Being a teen is hard. Being
a teen with gender dysphoria is even harder. For most people, it is a time in life filled
with confusion and self-discovery all the while being very awkward as your body
quickly matures into adulthood.
For me, it was all those things as well, only I imagine to a bit
more of an extreme than what most cisgender people experience. By that point, I already knew I was a girl on
the inside and when puberty started I hoped that my body would follow suit even
though, logically, I knew my body was that of a boy which would cause it to develop
as a boy’s body should. All around me
the girls were in full bloom and yet I was stuck, my brain screaming one thing,
and my body doing another. As I began to
get body hair in the way that boys do, I tried to act as if I were excited
about it because, like my peers, I was “Becoming a man” while inside I was
disgusted with the whole affair. As the
girl’s voices matured and became musical in nature, I cringed with every crack
of my deepening voice. I would look at the girls with envy, wanting what they
had and wondering what I had done to deserve what was happening to me and
growing angrier at God the entire time at the cruel joke that had been played
on me. With every change brought about
by puberty the disconnect between my body and mind grew greater and greater but
I couldn’t tell anyone about how I really felt.
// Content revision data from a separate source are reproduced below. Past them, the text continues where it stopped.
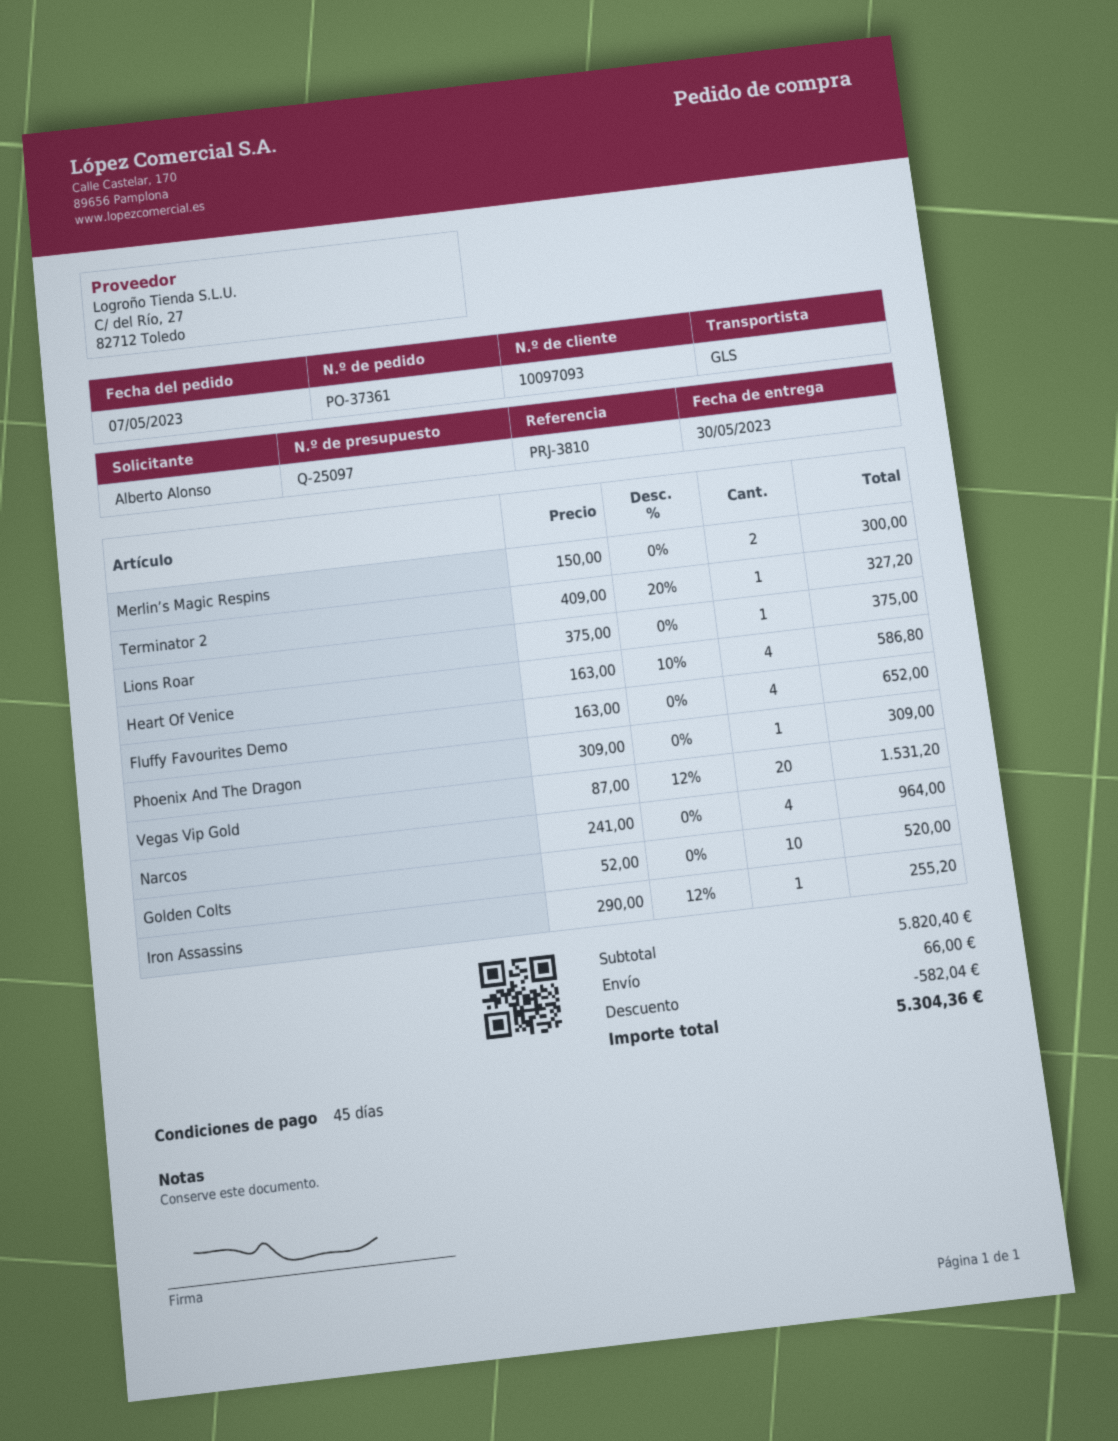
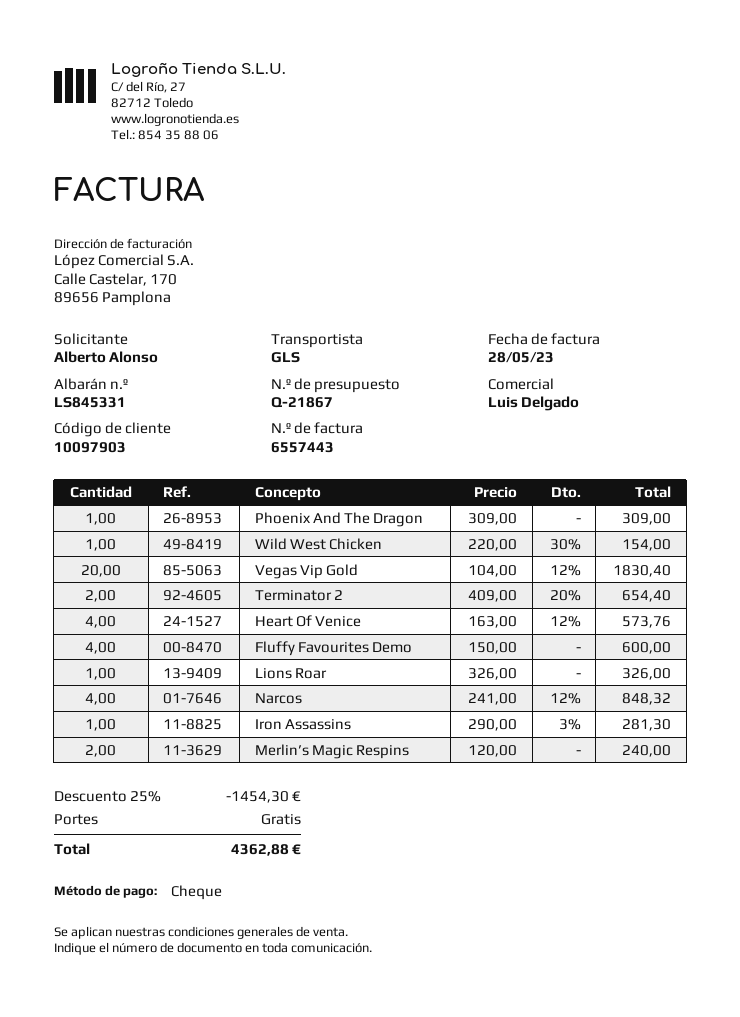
quote number: Q-25097 -> Q-21867
customer number: 10097093 -> 10097903
Merlin’s Magic Respins: 2 x 150.00 = 300.00 -> 2 x 120.00 = 240.00
Terminator 2: 1 x 409.00 - 20% = 327.20 -> 2 x 409.00 - 20% = 654.40
Lions Roar: 1 x 375.00 = 375.00 -> 1 x 326.00 = 326.00
Heart Of Venice: 4 x 163.00 - 10% = 586.80 -> 4 x 163.00 - 12% = 573.76
Fluffy Favourites Demo: 4 x 163.00 = 652.00 -> 4 x 150.00 = 600.00
Vegas Vip Gold: 20 x 87.00 - 12% = 1531.20 -> 20 x 104.00 - 12% = 1830.40
Narcos: 4 x 241.00 = 964.00 -> 4 x 241.00 - 12% = 848.32
Golden Colts: 10 x 52.00 = 520.00 -> none
Iron Assassins: 1 x 290.00 - 12% = 255.20 -> 1 x 290.00 - 3% = 281.30
Wild West Chicken: none -> 1 x 220.00 - 30% = 154.00
discount: 582.04 -> 1454.30
shipping: 66.00 -> 0.00
total: 5304.36 -> 4362.88

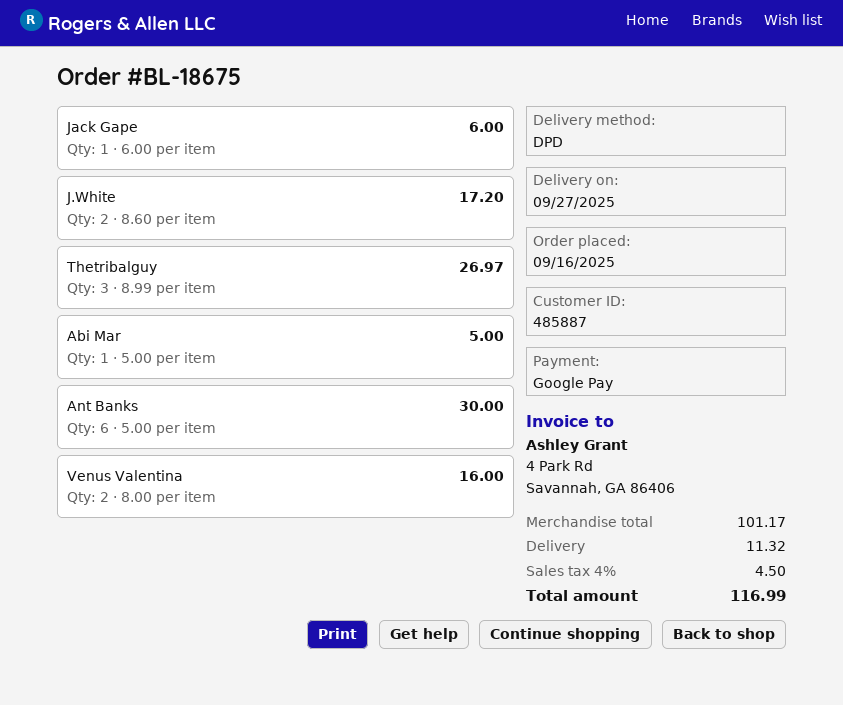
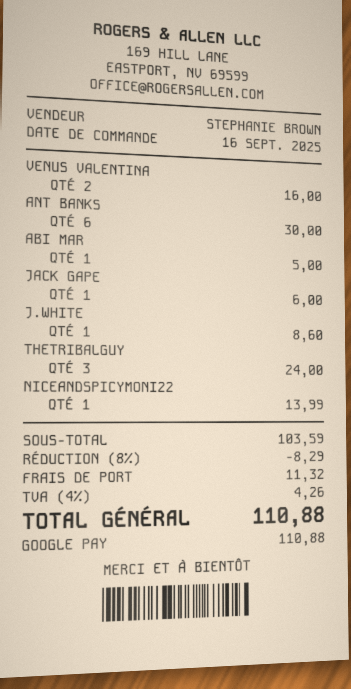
J.White: 2 for 17.20 -> 1 for 8.60
Thetribalguy: 3 for 26.97 -> 3 for 24.00
NICEANDSPICYMONI22: none -> 1 for 13.99
subtotal: 101.17 -> 103.59
discount: none -> 8% = 8.29
tax: 4% = 4.50 -> 4% = 4.26
total: 116.99 -> 110.88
So I bottled it up inside, locking it down as tight as I could in hopes
that it would eventually go away, which it didn’t.
For a very brief time, I thought that I might actually be gay
because I felt like I was a girl. After
all, as I reasoned at the time, normally girls like boys and I was, at least
internally, a girl so that meant I would like boys. I even wondered if what I was feeling was
something that all gay men go through as a teen. I quickly discovered though, that this wasn’t
the case. I was attracted to girls, not
boys, therefore I couldn’t be gay because no matter how hard I tried, I just
didn’t find anyone of the male persuasion attractive. So I concluded that whatever it was that was
wrong with me, it wasn’t that I was gay. (Not that I think there is anything
wrong with being gay, we are dealing with my adolescent logic here so please
take that into consideration)
At one point, when puberty was starting to really get it’s claws
in me, I had some female friends of mine that, one day, asked if they could
dress me up and, while acting a bit wary despite the fact that I was doing
cartwheels on the inside, I agreed. That
was the first time I ever saw the girl that had been hiding within me, staring
back at me from the mirror. It was
magical. I was going wild on the inside
because this, the girl looking back at me, this was who I was supposed to be. Of course I tried my best to not let my
excitement show and, when asked if I would be willing to go out with them as
one of their “girlfriends,” I accepted as unenthusiastically as I could, with
means they could probably feel the enthusiasm oozing off of me. After that first time, me going out with them
as “one of the girls” continued to happen occasionally and I began to let my
guard down around them as they started to treat me as such. They didn’t know about my inner struggles at
the time, though if any of them reads this then I guess the cat is out of the
bag, but it meant so much to be accepted into (if only in a limited capacity) a
world I desired to be a part of. During
this time period, one of my best friends found out about my excursions when he
started dating one of the girls and, as far as I’m aware, he never told anyone
about me nor did he ever treat me any differently.
When I was sixteen though, everything changed. Eventually, between puberty, dysphoria, and
another event that I’m not ready to talk about publicly, it all became too much
and I figured out that I would never be able to be open to the world about who
I really was. That no matter what, I
would never be accepted as the person I felt I was on the inside. Up until that point in my life, I had thought
about killing myself but never in a serious capacity, it was more along the
lines of the fantasies I would have as a child, an escape fantasy. In fact, when it comes to being serious about
actually committing suicide, I have learned that there is actually very little
thought involved at the time and, when I was sixteen, I attempted suicide for
the first time in my life.
I’m not going to give any details about the attempt because that’s
not what is important and it could be very triggering for some people, but
after my failure and crying myself to sleep, I resolved to try and be the son
my parents deserved, to be the boy that was my mask, through and through. Obviously, I failed horribly at that
considering where I’m at now, but anyway, that’s not the point of what I was
getting at. After my failed suicide
attempt, I tried so hard to prevent any part of the girl I was on the inside
from ever seeing the light of day again but after a few years, the walls that I
had built to cut that part of myself off started to crumble and at that point I
should have seen the futility of trying to keep it locked away. Instead, I tried to build them better, to put
up thicker walls around that part in an attempt to deny that it ever existed
but with time, as it was before, even those walls began crumble and fall.
It wouldn’t be until a little later in my life that I would find
out what exactly a transgender person was and the fact that it applied to me.